Why does HttpAntiForgeryException occur randomly even with a static Machine Key?

I ran into this recently as well and found two causes.

1. Browser restores last session on open for page that is cached

If you have a page that is cachable that performs a post to your server (i.e. antiforgery will be on) and the user has their browser set to restore last session on start up (this option exists in chrome) the page will be rendered from cache. However, the request verification cookie will not be there because it is a browser session cookie and is discarded when browser is closed. Since the cookie is gone you get the anti-forgery exception. Solution: Return response headers so that the page is not cached (i.e. Cache-Control:private, no-store).

2. Race condition if opening more than one tab on start up to your site

Browsers have the option to open a set of tabs at start up. If more than one of these hit your site that returns a request verification cookie you can hit a race condition where the request verification cookie is overwritten. This happens because more than one request hits your server from a user that does not have the request verification cookie set. The first request is handled and sets the request verification cookie. Next the second request is handled, but it did not send the cookie (had not been set yet at request time) so the server generates a new one. The new one overwrites the first one and now that page will get an antiforgery request exception when it next performs a post. The MVC framework does not handle this scenario.
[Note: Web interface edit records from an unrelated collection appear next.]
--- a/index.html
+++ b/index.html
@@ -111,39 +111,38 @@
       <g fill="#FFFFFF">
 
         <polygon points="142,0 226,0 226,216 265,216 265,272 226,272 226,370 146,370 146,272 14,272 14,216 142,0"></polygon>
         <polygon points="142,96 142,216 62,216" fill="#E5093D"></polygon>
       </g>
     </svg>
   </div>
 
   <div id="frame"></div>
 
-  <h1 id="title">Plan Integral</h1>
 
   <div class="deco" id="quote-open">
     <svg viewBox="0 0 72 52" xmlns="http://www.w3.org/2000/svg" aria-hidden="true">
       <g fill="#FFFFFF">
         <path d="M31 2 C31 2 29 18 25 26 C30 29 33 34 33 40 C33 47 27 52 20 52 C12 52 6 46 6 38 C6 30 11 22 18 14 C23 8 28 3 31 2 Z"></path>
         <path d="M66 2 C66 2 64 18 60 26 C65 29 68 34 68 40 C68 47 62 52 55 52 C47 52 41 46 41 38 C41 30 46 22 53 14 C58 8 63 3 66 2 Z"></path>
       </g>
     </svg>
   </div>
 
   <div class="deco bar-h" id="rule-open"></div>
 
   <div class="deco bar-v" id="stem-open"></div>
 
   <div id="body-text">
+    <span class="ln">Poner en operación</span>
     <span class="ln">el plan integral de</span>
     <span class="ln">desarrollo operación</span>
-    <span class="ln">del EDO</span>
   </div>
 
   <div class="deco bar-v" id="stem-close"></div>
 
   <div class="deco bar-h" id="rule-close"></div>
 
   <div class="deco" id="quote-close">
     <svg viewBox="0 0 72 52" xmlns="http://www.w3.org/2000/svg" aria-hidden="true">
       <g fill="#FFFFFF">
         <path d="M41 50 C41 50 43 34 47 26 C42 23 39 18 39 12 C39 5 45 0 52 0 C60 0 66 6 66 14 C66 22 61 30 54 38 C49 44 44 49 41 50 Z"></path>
This bug has been reported to the MVC team at Microsoft.

The anti forgery token contains the username of the currently connected user when it is emitted. And when verifying its validity, the currently connected user is checked against the one used when the token was emitted. So for example if you have a form in which the user is not yet authenticated and you emit an anti forgery token, there won't be any username stored in it. If when you submit the form you authenticate the user, then the token will no longer be valid. Same applies for logging out.
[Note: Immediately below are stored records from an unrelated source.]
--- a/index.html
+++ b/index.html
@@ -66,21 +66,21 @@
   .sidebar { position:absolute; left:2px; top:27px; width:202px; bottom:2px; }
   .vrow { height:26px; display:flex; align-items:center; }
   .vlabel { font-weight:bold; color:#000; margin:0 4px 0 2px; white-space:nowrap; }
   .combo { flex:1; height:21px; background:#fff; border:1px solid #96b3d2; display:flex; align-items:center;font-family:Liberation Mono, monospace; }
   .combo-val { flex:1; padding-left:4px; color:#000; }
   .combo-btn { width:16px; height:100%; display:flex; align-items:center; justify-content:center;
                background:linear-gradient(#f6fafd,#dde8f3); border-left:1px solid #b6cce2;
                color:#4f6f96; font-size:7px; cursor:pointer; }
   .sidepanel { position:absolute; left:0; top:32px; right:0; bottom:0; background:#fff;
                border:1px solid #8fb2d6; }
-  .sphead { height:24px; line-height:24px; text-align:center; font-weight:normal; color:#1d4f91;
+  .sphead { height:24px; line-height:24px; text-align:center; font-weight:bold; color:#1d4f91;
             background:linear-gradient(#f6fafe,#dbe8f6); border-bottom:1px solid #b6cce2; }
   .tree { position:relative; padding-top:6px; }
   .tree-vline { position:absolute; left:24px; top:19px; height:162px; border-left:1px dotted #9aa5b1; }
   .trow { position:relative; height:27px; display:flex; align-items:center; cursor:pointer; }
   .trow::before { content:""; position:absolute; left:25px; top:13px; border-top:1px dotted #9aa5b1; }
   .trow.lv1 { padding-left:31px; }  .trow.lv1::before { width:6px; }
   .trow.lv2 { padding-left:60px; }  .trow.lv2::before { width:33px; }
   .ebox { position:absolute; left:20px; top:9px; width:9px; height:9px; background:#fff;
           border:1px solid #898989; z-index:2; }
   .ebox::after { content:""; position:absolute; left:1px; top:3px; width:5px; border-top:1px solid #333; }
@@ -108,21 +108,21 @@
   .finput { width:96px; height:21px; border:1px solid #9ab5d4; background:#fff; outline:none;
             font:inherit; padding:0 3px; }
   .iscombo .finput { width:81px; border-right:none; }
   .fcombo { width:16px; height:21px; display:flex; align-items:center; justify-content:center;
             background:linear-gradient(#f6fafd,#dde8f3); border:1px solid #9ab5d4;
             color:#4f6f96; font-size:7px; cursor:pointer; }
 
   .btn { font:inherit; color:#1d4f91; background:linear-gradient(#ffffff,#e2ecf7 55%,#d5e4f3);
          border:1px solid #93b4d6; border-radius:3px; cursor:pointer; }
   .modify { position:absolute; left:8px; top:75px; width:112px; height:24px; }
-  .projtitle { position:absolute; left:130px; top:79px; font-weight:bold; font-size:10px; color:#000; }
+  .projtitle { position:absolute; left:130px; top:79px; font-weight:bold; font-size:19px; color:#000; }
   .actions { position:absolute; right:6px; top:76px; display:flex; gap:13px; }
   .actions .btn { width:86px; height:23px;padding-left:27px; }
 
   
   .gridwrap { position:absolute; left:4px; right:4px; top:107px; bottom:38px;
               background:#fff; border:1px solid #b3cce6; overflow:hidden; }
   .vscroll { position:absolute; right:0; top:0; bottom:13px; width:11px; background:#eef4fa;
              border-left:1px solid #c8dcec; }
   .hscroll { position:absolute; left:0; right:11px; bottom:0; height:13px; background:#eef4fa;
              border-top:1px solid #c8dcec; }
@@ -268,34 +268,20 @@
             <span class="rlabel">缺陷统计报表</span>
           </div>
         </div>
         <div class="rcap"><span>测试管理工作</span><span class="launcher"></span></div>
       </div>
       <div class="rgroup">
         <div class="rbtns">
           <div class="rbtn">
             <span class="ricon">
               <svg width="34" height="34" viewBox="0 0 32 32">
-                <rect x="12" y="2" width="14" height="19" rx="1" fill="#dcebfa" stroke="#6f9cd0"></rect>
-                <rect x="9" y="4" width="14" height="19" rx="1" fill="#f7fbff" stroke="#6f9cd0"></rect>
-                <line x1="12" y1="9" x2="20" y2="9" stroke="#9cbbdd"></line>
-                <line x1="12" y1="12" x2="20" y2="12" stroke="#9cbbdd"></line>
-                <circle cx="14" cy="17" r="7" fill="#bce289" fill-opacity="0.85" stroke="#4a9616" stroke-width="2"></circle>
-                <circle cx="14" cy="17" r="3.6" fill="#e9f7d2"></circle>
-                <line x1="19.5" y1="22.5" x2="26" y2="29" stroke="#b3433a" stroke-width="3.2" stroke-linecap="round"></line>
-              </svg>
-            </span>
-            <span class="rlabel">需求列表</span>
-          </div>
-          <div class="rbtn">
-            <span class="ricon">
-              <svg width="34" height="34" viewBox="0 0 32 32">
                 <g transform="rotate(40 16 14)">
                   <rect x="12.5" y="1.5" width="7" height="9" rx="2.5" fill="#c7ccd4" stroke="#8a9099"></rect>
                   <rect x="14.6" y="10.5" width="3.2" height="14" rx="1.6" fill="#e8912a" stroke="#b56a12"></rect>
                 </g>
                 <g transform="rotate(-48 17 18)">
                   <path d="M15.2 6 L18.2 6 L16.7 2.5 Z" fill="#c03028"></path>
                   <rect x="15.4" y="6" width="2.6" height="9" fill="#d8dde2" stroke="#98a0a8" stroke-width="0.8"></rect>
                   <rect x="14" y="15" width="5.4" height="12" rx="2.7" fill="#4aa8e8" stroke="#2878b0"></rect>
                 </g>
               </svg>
Here's how the Validate method looks like:

public void Validate(HttpContextBase context, string salt){    string antiForgeryTokenName = AntiForgeryData.GetAntiForgeryTokenName(null);    string str2 = AntiForgeryData.GetAntiForgeryTokenName(context.Request.ApplicationPath);    HttpCookie cookie = context.Request.Cookies[str2];    if ((cookie == null) || string.IsNullOrEmpty(cookie.Value))    {        throw CreateValidationException();    }    AntiForgeryData data = this.Serializer.Deserialize(cookie.Value);    string str3 = context.Request.Form[antiForgeryTokenName];    if (string.IsNullOrEmpty(str3))    {        throw CreateValidationException();    }    AntiForgeryData data2 = this.Serializer.Deserialize(str3);    if (!string.Equals(data.Value, data2.Value, StringComparison.Ordinal))    {        throw CreateValidationException();    }    string username = AntiForgeryData.GetUsername(context.User);    if (!string.Equals(data2.Username, username, StringComparison.OrdinalIgnoreCase))    {        throw CreateValidationException();    }    if (!string.Equals(salt ?? string.Empty, data2.Salt, StringComparison.Ordinal))    {        throw CreateValidationException();    }}

One possible way to debug this is to recompile ASP.NET MVC from its source code and log exactly in which of the if cases you enter when the exception is thrown.
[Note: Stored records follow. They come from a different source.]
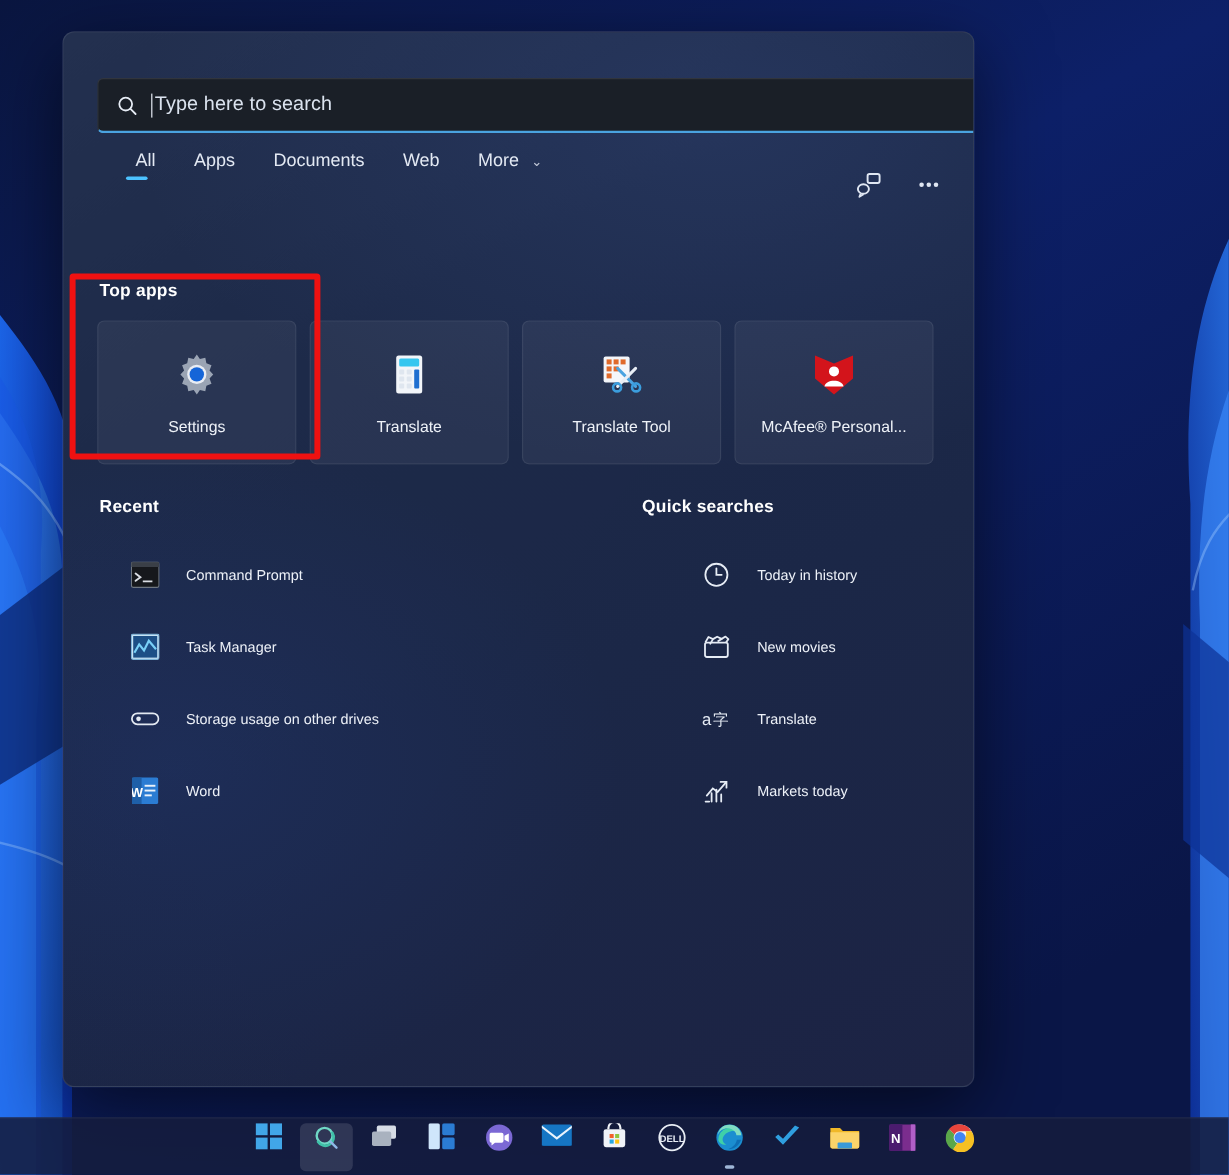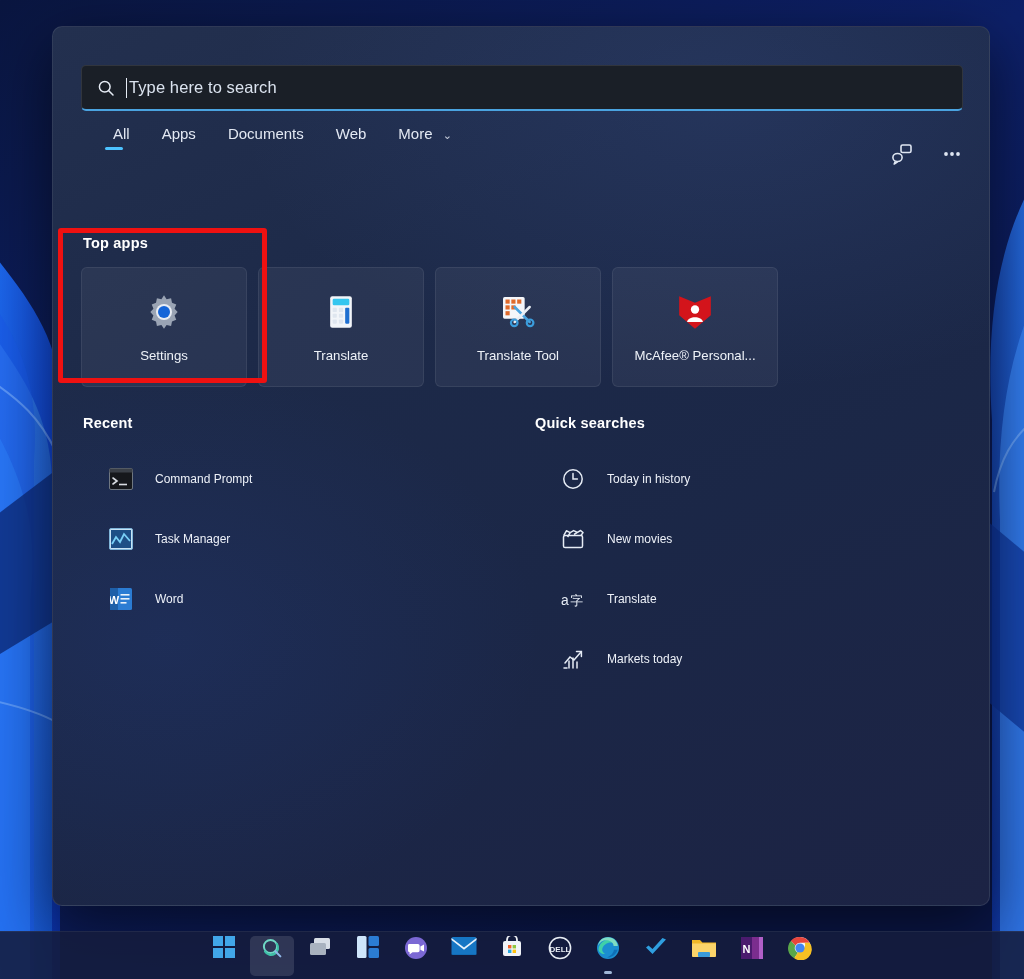--- a/index.html
+++ b/index.html
@@ -13,21 +13,21 @@
     background: #0b1d52;
   }
 
   
   #wallpaper { position: absolute; inset: 0; z-index: 0; }
 
   
   #search-panel {
     position: absolute;
     left: 52px; top: 26px;
-    width: 938px; height: 880px;
+    width: 760px; height: 880px;
     background: linear-gradient(155deg, #23304f 0%, #1d2a49 30%, #1b2747 60%, #1c2344 100%);
     border: 1px solid rgba(255,255,255,0.09);
     border-radius: 10px;
     box-shadow: 0 18px 60px rgba(0,0,0,0.55);
     overflow: hidden;
     z-index: 2;
   }
   #panel-sheen {
     position: absolute; inset: 0;
     background:
@@ -107,21 +107,21 @@
   }
   .tile .ticon { width: 40px; height: 40px; margin-bottom: 16px; }
   .tile .tlabel {
     color: #eef2f8; font-size: 13.2px; text-align: center;
     max-width: 152px; white-space: nowrap; overflow: hidden;
   }
 
   
   .list { position: absolute; }
   #recent-list { left: 28px; top: 422px; width: 420px; }
-  #quick-list  { left: 480px; top: 422px; width: 420px; }
+  #quick-list  { left: 504px; top: 422px; width: 420px; }
   .list-item {
     display: flex; align-items: center;
     height: 60px; padding-left: 28px;
     cursor: pointer;
   }
   .list-item .licon {
     width: 24px; height: 24px; flex: 0 0 24px;
     margin-right: 22px;
     display: flex; align-items: center; justify-content: center;
   }
@@ -334,20 +334,29 @@
       <span class="licon">
         <svg width="24" height="22" viewBox="0 0 24 22">
           <rect x="0.5" y="0.5" width="23" height="21" rx="1.5" fill="#c7e3f5" stroke="#7fb4d8"></rect>
           <rect x="2" y="2" width="20" height="18" fill="#1d4f86"></rect>
           <path d="M3 16 L7 9 L11 14 L15 6 L21 13" stroke="#79d0f7" stroke-width="1.8" fill="none"></path>
         </svg>
       </span>
       <span class="llabel">Task Manager</span>
     </div>
 
+    <div class="list-item">
+      <span class="licon">
+        <svg width="26" height="14" viewBox="0 0 26 14" fill="none" stroke="#e3e9f2" stroke-width="1.6">
+          <rect x="1" y="2" width="24" height="10" rx="5"></rect>
+          <circle cx="7" cy="7" r="2.1" fill="#e3e9f2" stroke="none"></circle>
+        </svg>
+      </span>
+      <span class="llabel">Storage usage on other drives</span>
+    </div>
 
     <div class="list-item">
       <span class="licon">
         <svg width="22" height="24" viewBox="0 0 22 24">
           <rect x="0" y="1" width="22" height="22" rx="1.5" fill="#2b7cd3"></rect>
           <rect x="0" y="1" width="8" height="22" fill="#1e5fa8"></rect>
           <text x="4" y="17" font-family="Liberation Sans, sans-serif" font-size="11" font-weight="bold" fill="#ffffff" text-anchor="middle">W</text>
           <g fill="#ffffff" opacity="0.9">
             <rect x="10.5" y="7" width="9" height="1.6"></rect>
               <rect x="10.5" y="11" width="9" height="1.6"></rect>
I have a few MVC3 web apps that get this pretty regularly also. The majority of them are because the client doesn't send a POST body. And most of these are IE8 because of some bug with ajax requests preceding a regular form post. There's a hotfix for IE that seems to address the symptoms, which sort of proves that it is a client bug in these cases

http://support.microsoft.com/?kbid=831167

There are a few discussions about the issue around the web, nothing too useful though, I definitely am not about to mess with keep-alive timeouts which is a suggested "solution" in some places...

https://www.google.com/search?q=ie8+empty+post+body

I've never been able to reproduce it with a variety of attempts to reset connections between POSTS so I'm afraid I don't have a real solution for the case of the IE empty POST bodies. The way we've mitigated it a little bit is to make sure that we never use the POST method when just retrieving data via ajax.

If you log the full request, check to see if the POST body is empty, and if it is, it'll probably be an older IE. And I don't mean Content-Length: 0, it will usually have a Content-Length that seems correct in the headers but there will literally be nothing after the headers in the request.

The issue as a whole is still a mystery to me though because we still get the occasional exception where there is a complete POST body. Our usernames never change and our keys are static as well, I haven't tried adding debugging to the source, if I ever get around to that I will report my findings.